START Records to process

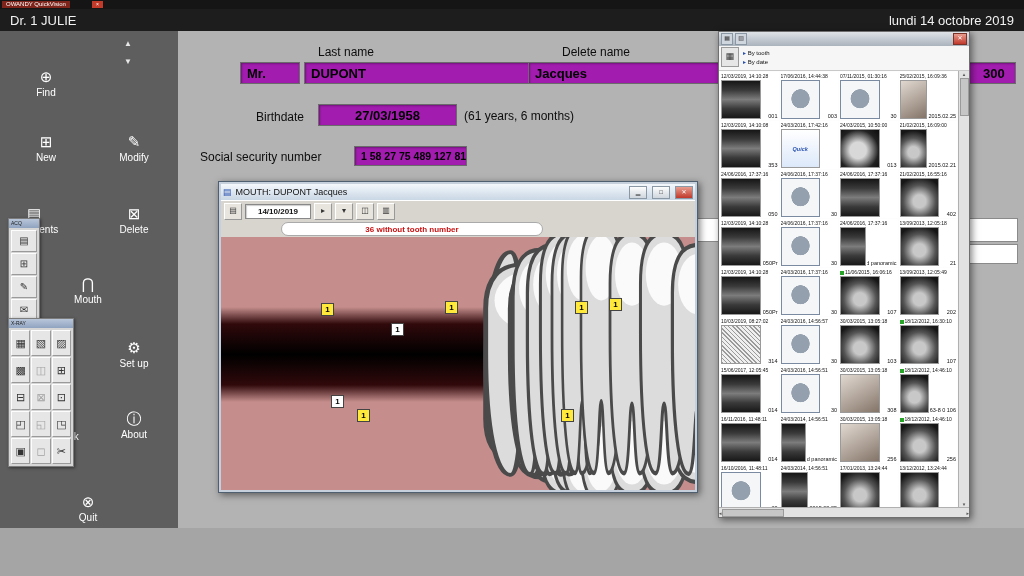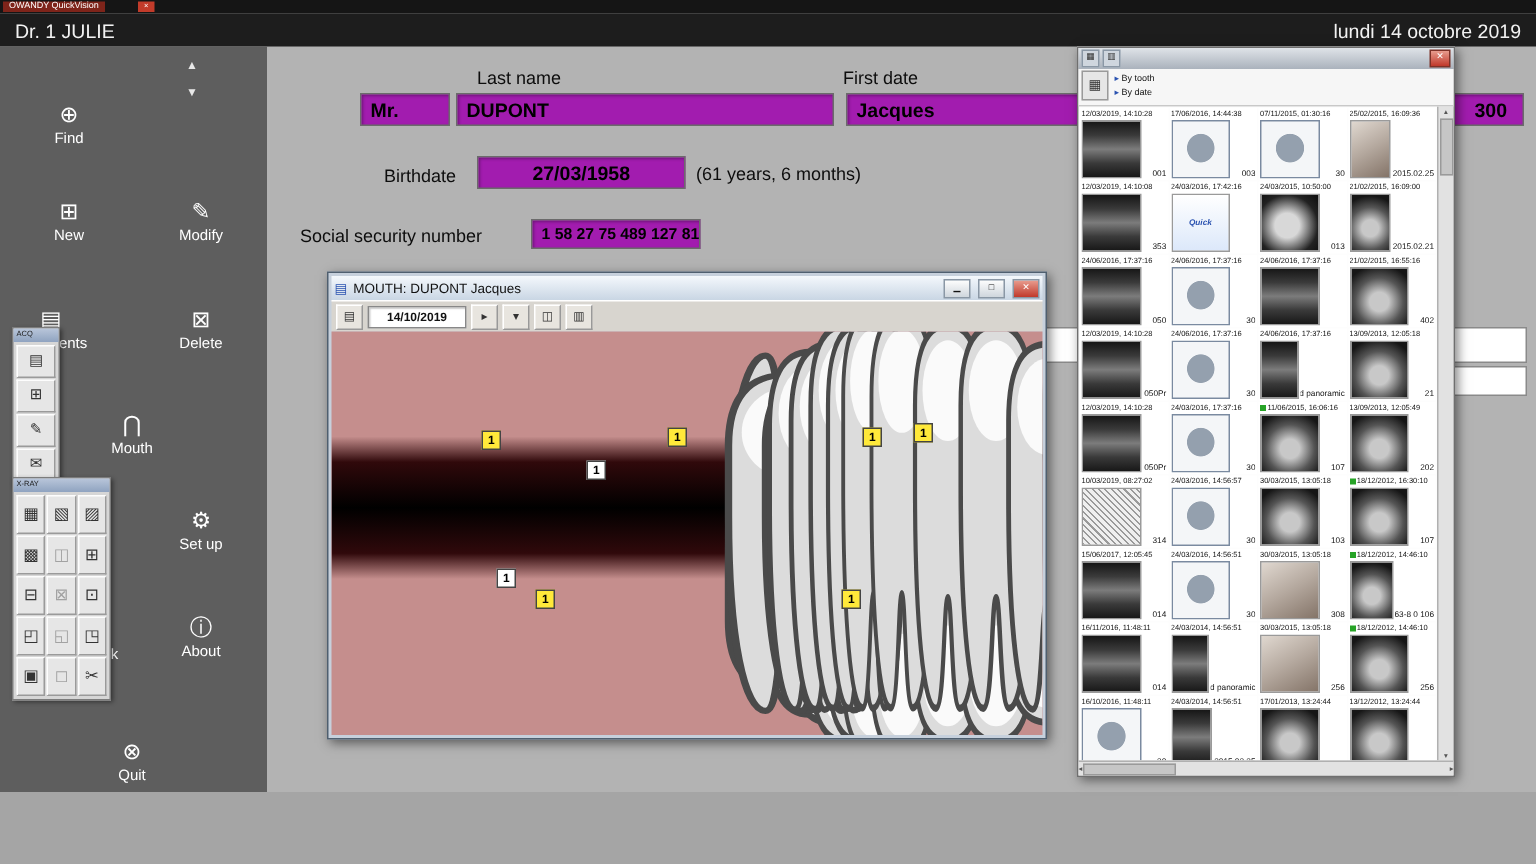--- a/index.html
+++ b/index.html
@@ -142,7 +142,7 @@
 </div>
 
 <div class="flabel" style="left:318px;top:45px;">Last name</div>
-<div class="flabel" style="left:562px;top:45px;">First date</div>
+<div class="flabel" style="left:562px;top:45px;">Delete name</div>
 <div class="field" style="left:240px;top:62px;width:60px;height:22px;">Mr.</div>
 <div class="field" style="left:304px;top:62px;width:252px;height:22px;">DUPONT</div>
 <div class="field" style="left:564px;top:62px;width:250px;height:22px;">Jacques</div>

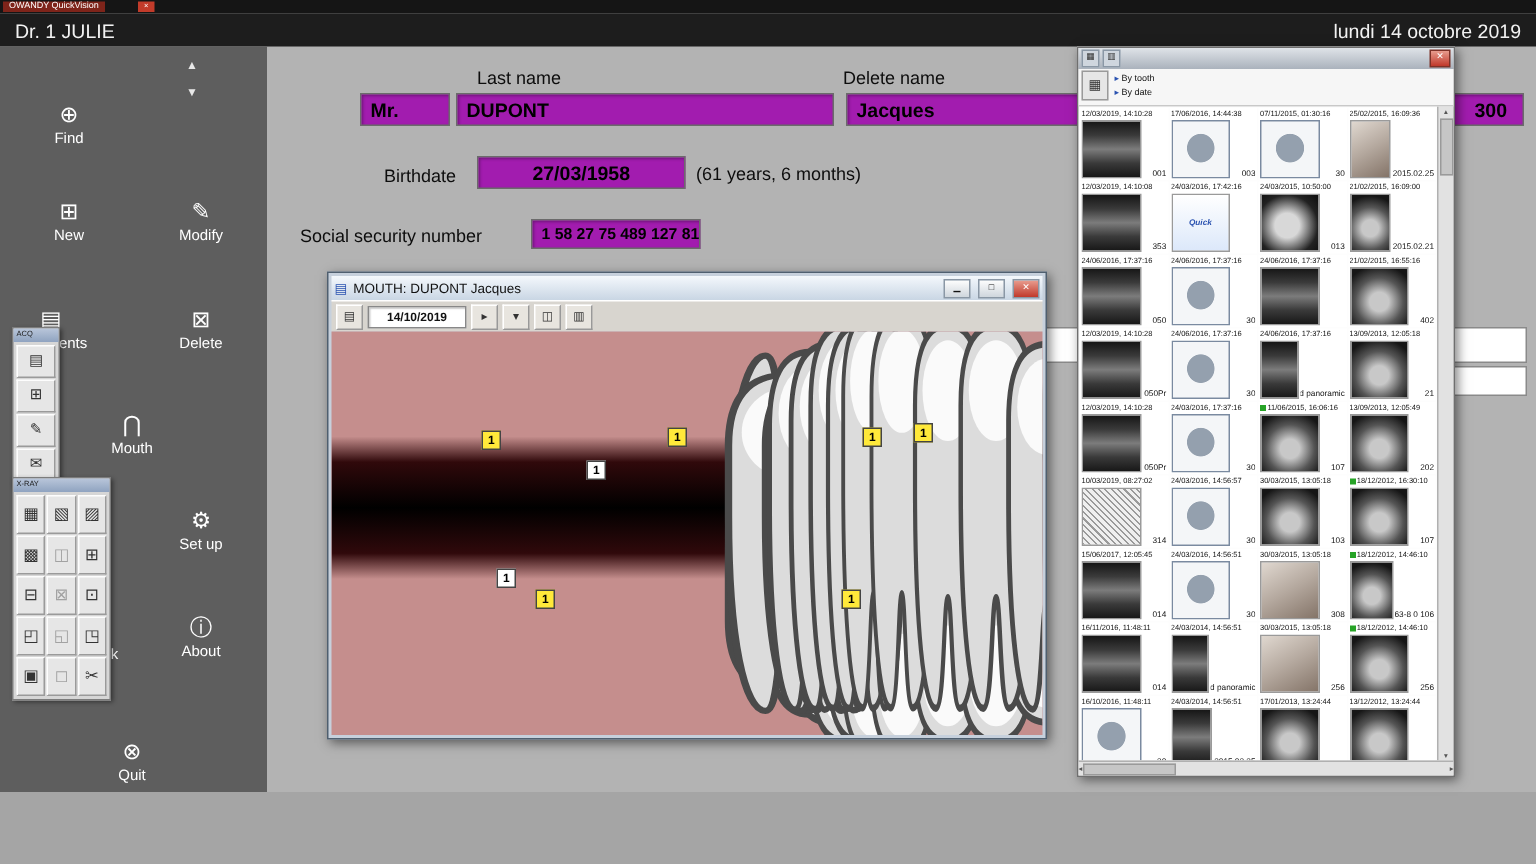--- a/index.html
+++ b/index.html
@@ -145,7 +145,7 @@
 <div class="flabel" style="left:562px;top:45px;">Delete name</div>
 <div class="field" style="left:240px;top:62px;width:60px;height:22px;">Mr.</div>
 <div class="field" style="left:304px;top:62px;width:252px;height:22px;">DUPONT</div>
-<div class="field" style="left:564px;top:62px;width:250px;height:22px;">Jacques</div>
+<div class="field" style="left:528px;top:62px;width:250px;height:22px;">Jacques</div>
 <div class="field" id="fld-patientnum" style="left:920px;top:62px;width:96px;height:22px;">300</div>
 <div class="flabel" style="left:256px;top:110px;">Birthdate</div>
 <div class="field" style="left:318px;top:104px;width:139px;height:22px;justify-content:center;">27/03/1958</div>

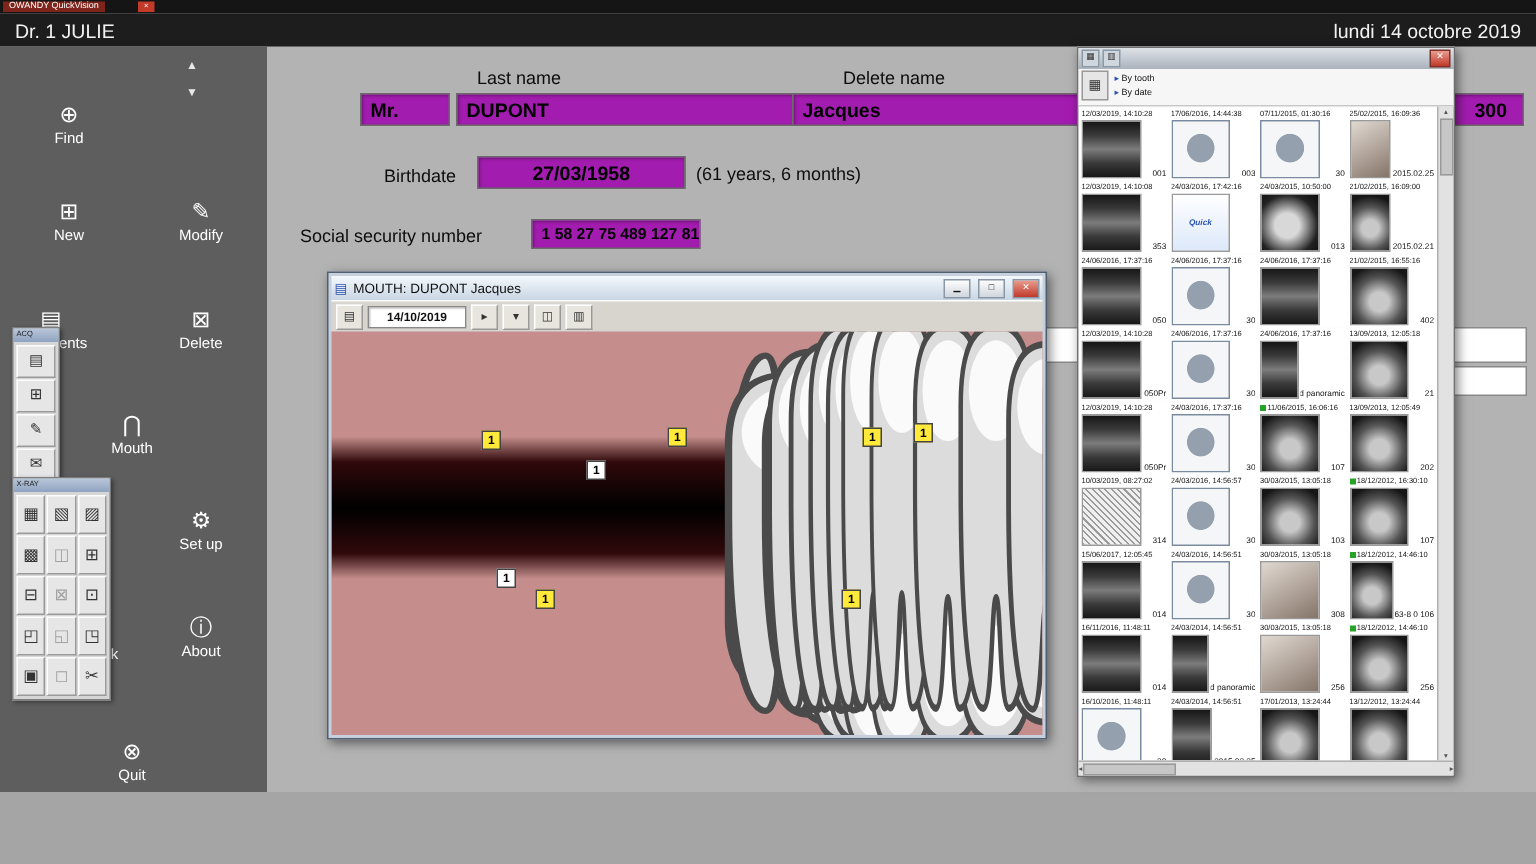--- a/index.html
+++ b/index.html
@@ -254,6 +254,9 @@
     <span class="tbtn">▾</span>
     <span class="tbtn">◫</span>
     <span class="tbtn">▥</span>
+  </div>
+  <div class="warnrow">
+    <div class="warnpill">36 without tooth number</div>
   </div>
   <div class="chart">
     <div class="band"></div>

END Records to process

◆ **Task**
Verbatim transcription needed, from the opening line of the entries above through the line containing "-145,7 +145,7 @@"; pictures do not belong in it.

◆ **Answer for this exercise**
--- a/index.html
+++ b/index.html
@@ -142,7 +142,7 @@
 </div>
 
 <div class="flabel" style="left:318px;top:45px;">Last name</div>
-<div class="flabel" style="left:562px;top:45px;">First date</div>
+<div class="flabel" style="left:562px;top:45px;">Delete name</div>
 <div class="field" style="left:240px;top:62px;width:60px;height:22px;">Mr.</div>
 <div class="field" style="left:304px;top:62px;width:252px;height:22px;">DUPONT</div>
 <div class="field" style="left:564px;top:62px;width:250px;height:22px;">Jacques</div>

--- a/index.html
+++ b/index.html
@@ -145,7 +145,7 @@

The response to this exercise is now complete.